I don’t want the above to sound too damning, so let me be clear. The Galaxy Book S isn’t a gaming laptop. However, I already have about 900 games in my Steam library, I may as well bounce between them to get a feel for just how much of a crapshoot ARM-compatibility really is. 

Of course, if you’re lucky enough to have a workflow that’s entirely built out of dynamic web pages and cloud-based services, then maybe these incompatibilities are something you’re willing to live with. You were never going to play video games or edit large video files on this thing anyway, so what does it matter if the Galaxy Book S can’t run those applications?

Well, any discussion of the performance of ACPCs like the Samsung Galaxy Book S ultimately arrives at the same philosophical question: are you buying a PC that does the things you *need* it to do or one that’s capable of doing the things you *might* want it to do? 

I lean towards the latter, and even if you suspect you might fall in the other camp, it’s still not a gamble I’d readily recommend. 

Battery Life

To Samsung’s credit, the Galaxy Book S does deliver well above-average battery life. I’d often be using it off-and-on throughout the week off a single charge.

When subjected to our battery eater test, which gauges the minimum battery life of a given notebook PC, the Galaxy Book S lasted 11 hours and 54 minutes.

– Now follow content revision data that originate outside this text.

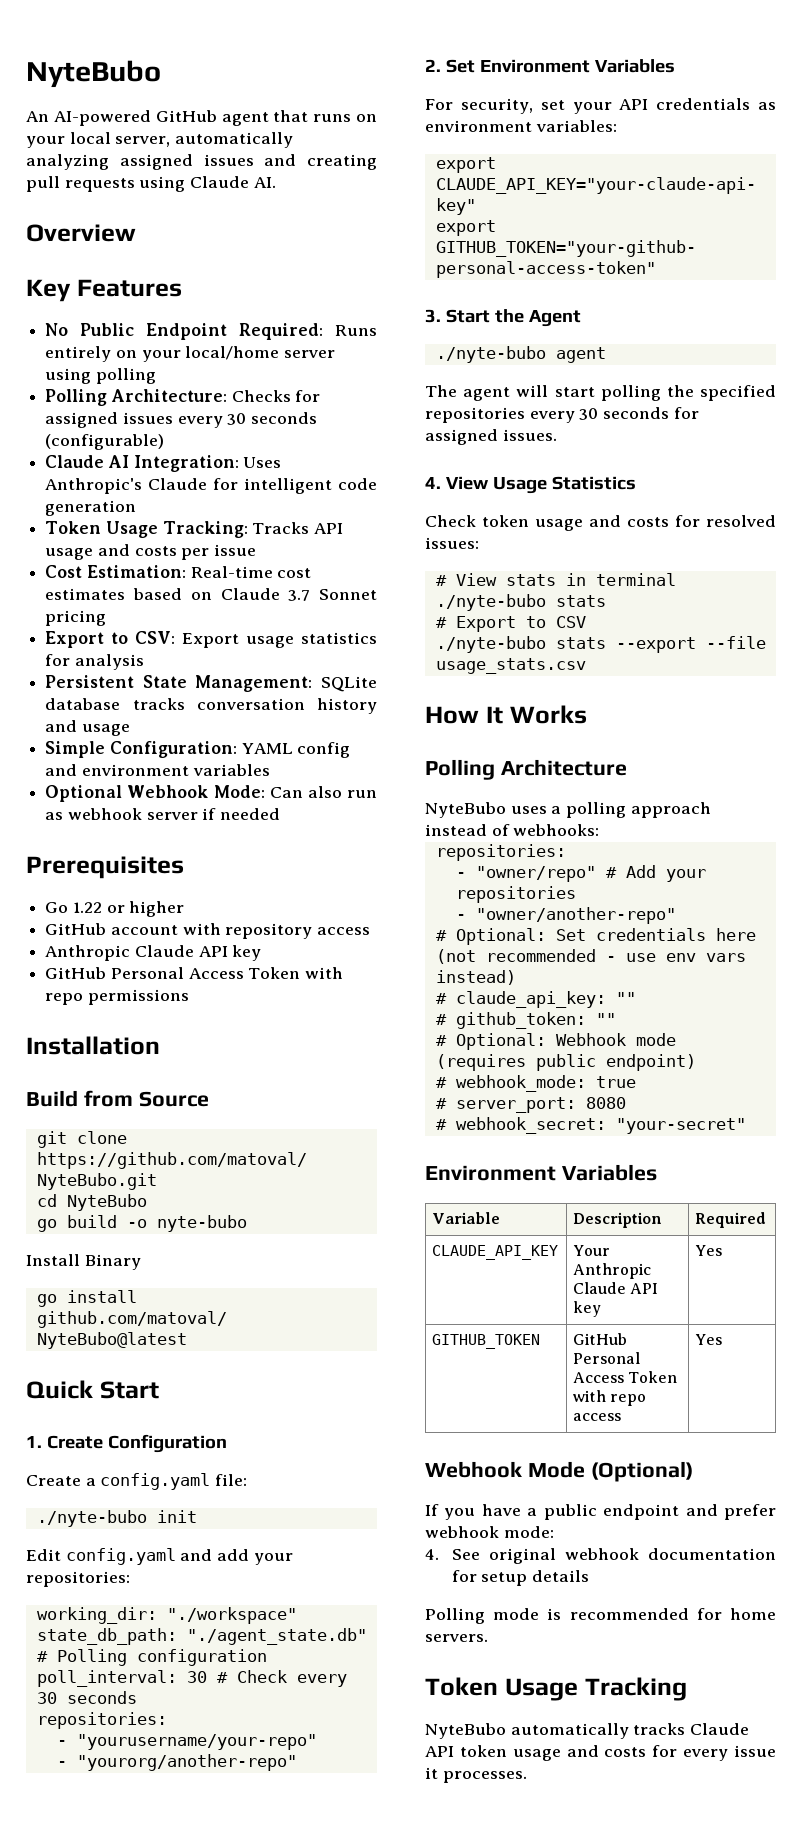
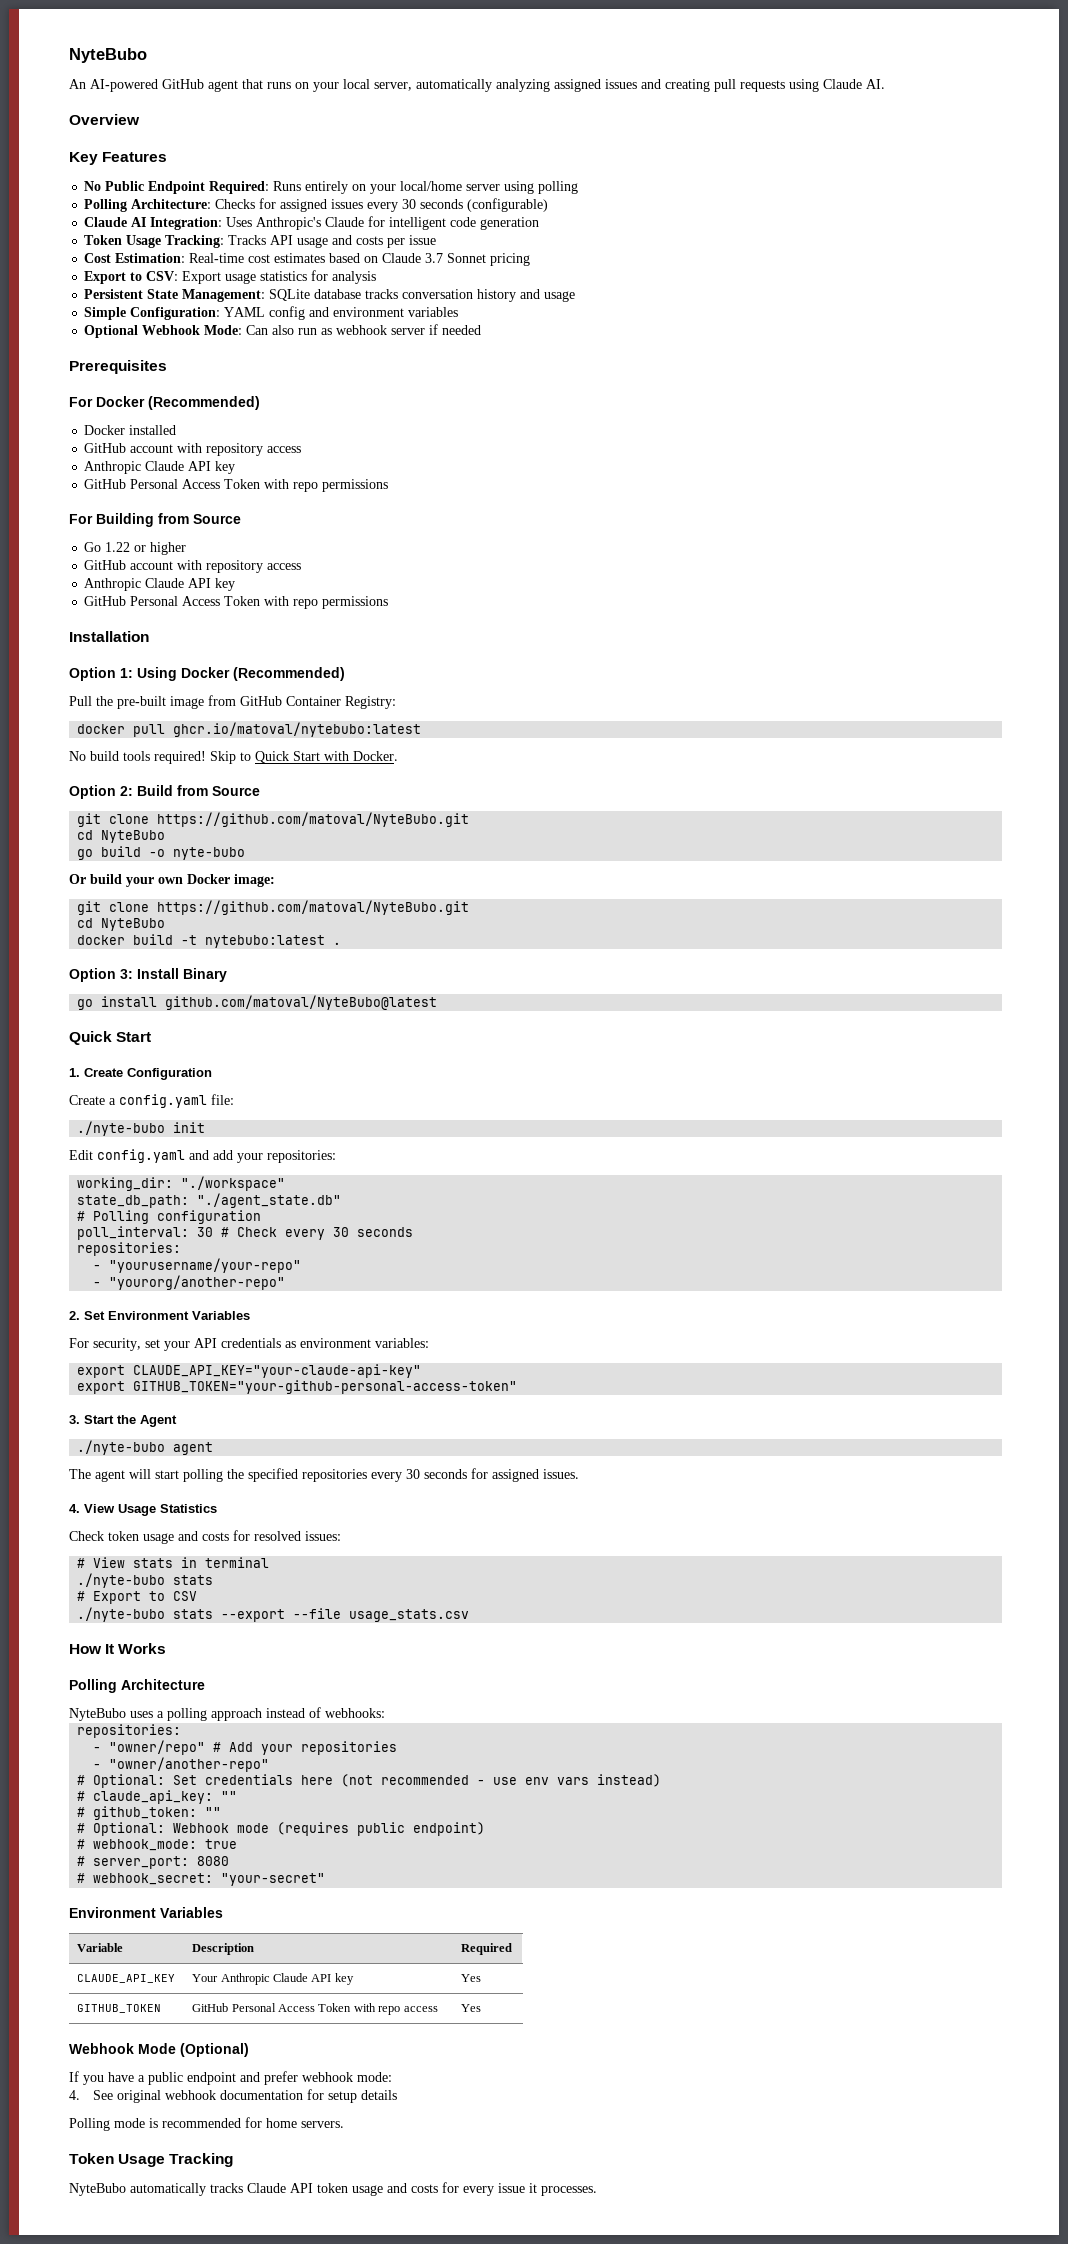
+ For Docker (Recommended)
+ Docker installed
+ GitHub account with repository access
+ Anthropic Claude API key
+ GitHub Personal Access Token with repo permissions
+ For Building from Source
- Build from Source
+ Option 1: Using Docker (Recommended)
+ Pull the pre-built image from GitHub Container Registry:
+ docker pull ghcr.io/matoval/nytebubo:latest
+ No build tools required! Skip to Quick Start with Docker.
+ Option 2: Build from Source
- Install Binary
+ Or build your own Docker image:
+ git clone https://github.com/matoval/NyteBubo.git
+ cd NyteBubo
+ docker build -t nytebubo:latest .
+ Option 3: Install Binary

This is the best result we are ever gotten from a laptop since we started using this particular benchmark and approximately four times the result offered by the runner up. 

The Bottom Line

For as much as the Galaxy Book S showcases Samsung’s affinity for delivering top-notch hardware, it also serves to highlight a lot of things that make modern Windows PCs compelling than tablets like the iPad - and a lot those things are missing in action here. 

And where Intel’s Project Athena are getting closer and closer to the form-factor idealised by these kinds of ACPCs with every year, there’s no word on where ARM processors like the one inside the Galaxy Book S will begin to close the gap in performance and software utility on their x86 counterparts.

You might not get this kind of form-factor and battery life from something like Dell’s XPS 13 or HP Spectre x360 but it’s going to be really difficult to know if the Galaxy Book S will suit your workflow until after you’ve bought in. If it does, great. If it doesn’t, you’re going to be making compromises and, should you stray from the path even a little, you’ll run into problems fast. 

The Galaxy Book S is sleeker and thinner and lighter in a way that’s adept at distracting you from the areas where the experience falls short. Until ARM-based Windows PCs improve, this may as well just be a walled garden by another name.